Il Ministero ha depositato “atto di costituzione”.

RAGIONI DELLA DECISIONE

1. Col primo motivo il ricorrente impugna il decreto nella parte in cui ha rigettato la domanda di concessione dello status di rifugiato. Sostiene che il Tribunale ha violato il D.Lgs. n. 251 del 2007, art. 3, nella parte in cui ha ritenuto il suo racconto inattendibile.

1.1. Il motivo, incurante della motivazione posta dal Tribunale a fondamento della decisione di rigetto, consiste nella mera affermazione dell’assunto secondo cui male avrebbe fatto il Tribunale a non credere al racconto dell’odierno ricorrente.

Il motivo evita accuratamente di affrontare il punto nodale della decisione, e cioè come possa giustificarsi la circostanza che il ricorrente fosse stato minacciato per prendere il posto del padre in una setta di cui quest’ultimo lo faceva parte.

Si tratta dunque d’una censura inammissibile per estraneità alla ratio decidendi.

2. Col secondo motivo (che il ricorrente qualifica “terzo”) il ricorrente sostiene che il decreto impugnato avrebbe violato l’art. 10 Cost., per aver negato il diritto di asilo a persona cui, nel proprio paese, è impedito l’esercizio delle libertà democratiche.

2.1. Il motivo è infondato, alla luce del principio ripetutamente affermato secondo cui l’asilo politico, la protezione sussidiaria e la protezione umanitaria esauriscono tutte le possibili ipotesi di asilo costituzionale, di cui all’art. 10 Cost..

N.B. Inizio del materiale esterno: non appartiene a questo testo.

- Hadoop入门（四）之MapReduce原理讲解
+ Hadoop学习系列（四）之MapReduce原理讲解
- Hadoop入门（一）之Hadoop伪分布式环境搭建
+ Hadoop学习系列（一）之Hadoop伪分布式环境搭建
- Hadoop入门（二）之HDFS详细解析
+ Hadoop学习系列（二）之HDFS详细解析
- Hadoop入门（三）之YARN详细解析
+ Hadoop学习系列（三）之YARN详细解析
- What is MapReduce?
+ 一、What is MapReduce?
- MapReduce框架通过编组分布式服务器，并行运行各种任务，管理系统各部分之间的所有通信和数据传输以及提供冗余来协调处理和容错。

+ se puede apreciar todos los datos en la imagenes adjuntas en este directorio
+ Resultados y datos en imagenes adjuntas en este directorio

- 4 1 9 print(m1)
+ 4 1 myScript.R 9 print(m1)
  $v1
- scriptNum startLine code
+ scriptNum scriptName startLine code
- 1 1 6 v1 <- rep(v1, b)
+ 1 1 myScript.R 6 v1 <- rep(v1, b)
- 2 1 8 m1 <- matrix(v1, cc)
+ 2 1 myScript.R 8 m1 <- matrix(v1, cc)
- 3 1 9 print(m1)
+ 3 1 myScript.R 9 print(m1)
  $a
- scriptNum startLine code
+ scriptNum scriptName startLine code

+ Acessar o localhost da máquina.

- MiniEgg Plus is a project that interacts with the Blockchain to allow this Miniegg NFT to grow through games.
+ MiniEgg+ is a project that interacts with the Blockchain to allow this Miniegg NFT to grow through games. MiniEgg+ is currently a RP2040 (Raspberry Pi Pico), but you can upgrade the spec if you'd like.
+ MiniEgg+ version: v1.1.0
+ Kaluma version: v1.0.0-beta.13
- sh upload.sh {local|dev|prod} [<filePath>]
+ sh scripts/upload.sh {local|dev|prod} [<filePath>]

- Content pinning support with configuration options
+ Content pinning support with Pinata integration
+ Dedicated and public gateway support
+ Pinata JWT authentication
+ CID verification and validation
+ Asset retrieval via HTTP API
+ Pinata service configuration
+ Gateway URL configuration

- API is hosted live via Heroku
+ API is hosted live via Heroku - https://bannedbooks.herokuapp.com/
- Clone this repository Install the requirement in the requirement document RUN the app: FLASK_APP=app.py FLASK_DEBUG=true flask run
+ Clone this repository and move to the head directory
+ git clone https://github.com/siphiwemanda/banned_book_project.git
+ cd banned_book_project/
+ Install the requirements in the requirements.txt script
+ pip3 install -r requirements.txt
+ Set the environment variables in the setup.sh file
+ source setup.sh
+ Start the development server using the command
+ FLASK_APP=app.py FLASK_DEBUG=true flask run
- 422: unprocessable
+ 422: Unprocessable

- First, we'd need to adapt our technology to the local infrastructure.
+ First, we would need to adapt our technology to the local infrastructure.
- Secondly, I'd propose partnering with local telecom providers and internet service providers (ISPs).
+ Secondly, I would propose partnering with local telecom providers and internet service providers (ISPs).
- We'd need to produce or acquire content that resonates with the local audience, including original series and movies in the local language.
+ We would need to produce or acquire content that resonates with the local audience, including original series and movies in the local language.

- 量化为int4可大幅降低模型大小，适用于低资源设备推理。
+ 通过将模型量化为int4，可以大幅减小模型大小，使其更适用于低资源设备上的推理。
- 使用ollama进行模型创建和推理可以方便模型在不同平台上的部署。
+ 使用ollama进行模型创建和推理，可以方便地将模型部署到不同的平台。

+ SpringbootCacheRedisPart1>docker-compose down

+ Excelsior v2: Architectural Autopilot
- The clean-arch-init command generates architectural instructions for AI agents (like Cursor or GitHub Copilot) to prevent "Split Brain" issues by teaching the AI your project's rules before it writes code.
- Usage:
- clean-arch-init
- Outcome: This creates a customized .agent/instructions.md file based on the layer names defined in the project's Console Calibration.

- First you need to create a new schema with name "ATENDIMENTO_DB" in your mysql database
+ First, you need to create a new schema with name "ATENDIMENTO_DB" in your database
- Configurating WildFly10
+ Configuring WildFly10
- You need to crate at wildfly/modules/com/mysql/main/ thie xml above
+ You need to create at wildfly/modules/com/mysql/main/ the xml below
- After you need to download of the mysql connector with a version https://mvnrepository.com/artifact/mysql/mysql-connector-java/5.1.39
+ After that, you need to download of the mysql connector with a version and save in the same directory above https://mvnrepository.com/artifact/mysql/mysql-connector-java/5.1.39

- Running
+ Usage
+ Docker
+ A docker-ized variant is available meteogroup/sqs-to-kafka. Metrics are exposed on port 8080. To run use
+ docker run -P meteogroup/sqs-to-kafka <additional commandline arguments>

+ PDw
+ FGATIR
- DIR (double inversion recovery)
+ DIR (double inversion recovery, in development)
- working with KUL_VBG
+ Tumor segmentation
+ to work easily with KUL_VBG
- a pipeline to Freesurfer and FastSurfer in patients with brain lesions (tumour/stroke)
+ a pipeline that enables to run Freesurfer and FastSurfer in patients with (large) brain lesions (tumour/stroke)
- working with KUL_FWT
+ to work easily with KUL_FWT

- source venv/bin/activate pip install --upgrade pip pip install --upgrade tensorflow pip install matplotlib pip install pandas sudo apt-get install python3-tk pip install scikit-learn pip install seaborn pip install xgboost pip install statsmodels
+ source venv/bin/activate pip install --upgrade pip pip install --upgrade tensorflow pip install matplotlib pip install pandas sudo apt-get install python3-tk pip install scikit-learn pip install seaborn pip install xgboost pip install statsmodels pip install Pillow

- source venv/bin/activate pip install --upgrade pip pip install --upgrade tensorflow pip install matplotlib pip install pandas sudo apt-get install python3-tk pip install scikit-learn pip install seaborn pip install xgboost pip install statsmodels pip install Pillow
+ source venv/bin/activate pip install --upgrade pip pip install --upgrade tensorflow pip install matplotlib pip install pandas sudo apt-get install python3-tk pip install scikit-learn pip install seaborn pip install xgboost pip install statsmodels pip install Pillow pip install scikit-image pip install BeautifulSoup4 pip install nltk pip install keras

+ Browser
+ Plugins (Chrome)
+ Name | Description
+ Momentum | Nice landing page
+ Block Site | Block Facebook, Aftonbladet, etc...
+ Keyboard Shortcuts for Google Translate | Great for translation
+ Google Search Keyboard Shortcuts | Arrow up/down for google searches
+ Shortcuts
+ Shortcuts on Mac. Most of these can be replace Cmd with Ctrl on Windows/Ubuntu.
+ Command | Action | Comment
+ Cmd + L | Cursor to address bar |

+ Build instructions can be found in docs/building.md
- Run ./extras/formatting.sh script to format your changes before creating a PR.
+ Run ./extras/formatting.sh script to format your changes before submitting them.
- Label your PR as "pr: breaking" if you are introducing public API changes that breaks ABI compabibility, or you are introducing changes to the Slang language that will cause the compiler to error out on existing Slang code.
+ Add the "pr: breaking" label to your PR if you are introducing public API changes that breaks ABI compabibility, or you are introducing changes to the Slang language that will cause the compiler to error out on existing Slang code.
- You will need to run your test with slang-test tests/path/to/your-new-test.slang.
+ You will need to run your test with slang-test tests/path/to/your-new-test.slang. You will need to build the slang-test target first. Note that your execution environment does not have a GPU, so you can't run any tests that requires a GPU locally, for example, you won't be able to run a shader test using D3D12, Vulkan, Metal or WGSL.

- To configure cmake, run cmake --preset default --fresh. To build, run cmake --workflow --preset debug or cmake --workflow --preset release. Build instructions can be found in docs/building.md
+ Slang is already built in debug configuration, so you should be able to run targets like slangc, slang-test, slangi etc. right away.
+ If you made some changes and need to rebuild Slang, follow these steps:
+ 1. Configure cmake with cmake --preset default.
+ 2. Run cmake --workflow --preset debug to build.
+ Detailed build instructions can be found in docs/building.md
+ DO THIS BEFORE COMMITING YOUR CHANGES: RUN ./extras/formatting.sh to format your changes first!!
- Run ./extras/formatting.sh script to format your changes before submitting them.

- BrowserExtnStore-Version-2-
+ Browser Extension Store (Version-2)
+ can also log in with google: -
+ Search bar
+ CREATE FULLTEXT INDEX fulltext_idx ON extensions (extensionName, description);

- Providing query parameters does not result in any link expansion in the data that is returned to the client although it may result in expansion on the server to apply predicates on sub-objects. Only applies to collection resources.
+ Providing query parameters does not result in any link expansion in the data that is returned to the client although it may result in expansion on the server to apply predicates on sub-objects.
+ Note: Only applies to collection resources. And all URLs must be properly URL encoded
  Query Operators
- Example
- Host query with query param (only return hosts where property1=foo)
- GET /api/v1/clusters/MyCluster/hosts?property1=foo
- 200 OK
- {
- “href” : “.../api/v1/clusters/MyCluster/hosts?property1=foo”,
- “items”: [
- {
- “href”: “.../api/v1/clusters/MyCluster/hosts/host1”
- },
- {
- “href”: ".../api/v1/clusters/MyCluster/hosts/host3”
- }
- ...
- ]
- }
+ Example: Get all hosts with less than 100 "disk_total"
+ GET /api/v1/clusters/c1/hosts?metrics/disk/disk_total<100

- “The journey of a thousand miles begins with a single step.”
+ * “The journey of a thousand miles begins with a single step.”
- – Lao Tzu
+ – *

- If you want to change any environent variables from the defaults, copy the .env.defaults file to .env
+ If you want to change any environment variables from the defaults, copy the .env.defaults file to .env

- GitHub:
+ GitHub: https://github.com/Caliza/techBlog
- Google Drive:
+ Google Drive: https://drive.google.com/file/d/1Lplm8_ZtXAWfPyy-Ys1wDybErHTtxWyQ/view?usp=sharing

Questa Corte ha infatti ripetutamente’ affermato che l’art. 10 Cost., ha trovato attuazione negli istituti del rifugio, della protezione sussidiaria e della protezione umanitaria: “il diritto di asilo è interamente attuato e regolato attraverso la previsione delle situazioni finali previste nei tre istituti costituiti dallo “status” di rifugiato, dalla protezione sussidiaria e dal diritto al rilascio di un permesso umanitario, ad opera della esaustiva normativa di cui al D.Lgs. n. 251 del 2007, ed al D.Lgs. n. 286 del 1998, art. 5, comma 6, cosicché non v’e’ più alcun margine di residuale diretta applicazione del disposto di cui all’art. 10 Cost., comma 3" (ex multis, Sez. 6 – 1, Ordinanza n. 16362 del 04/08/2016, Rv. 641324 – 01).

3. Il terzo motivo (pagine 8-14) del ricorso si diffonde per sei pagine, nelle quali il ricorrente collaziona uno dopo l’altro una serie di principi giuridici concernenti: la definizione di protezione sussidiaria, la sua distinzione rispetto alla protezione umanitaria, i criteri di individuazione del giudice munito di giurisdizione rispetto a tale domanda, la nozione di “motivi di carattere umanitario”, l’onere della domanda, i criteri di valutazione della credibilità del ricorrente, l’onere di cooperazione istruttoria da parte del giudice, le conseguenze della nullità del provvedimento amministrativo emesso dalla commissione territoriale. Dopo questo enchiridion di diritto sostanziale e processuale il ricorrente conclude affermando che “la violenza indiscriminata accertata ormai in tutto il territorio della Nigeria integra i presupposti della protezione sussidiaria”.

3.1. Il motivo e’, prima che inammissibile, addirittura inesistente, in quanto non contiene nessuna ragionata censura avverso la sentenza impugnata, dalla cui motivazione prescinde del tutto.

4. Non occorre provvedere sulle spese del presente giudizio, non essendovi stata difesa delle parti intimate.

PQM

la Corte di Cassazione:

(-) dichiara inammissibile il ricorso;

(-) ai sensi del D.P.R. n. 115 del 2002, art. 13, comma 1 quater, dà atto della sussistenza dei presupposti processuali per il versamento, da parte del ricorrente, di un ulteriore importo a titolo di contributo unificato, pari a quello previsto per il ricorso a norma dello stesso art. 13, comma 1-bis, se dovuto.

Così deciso in Roma, nella Camera di consiglio della Sezione Terza Civile della Corte di Cassazione, il 9 dicembre 2020.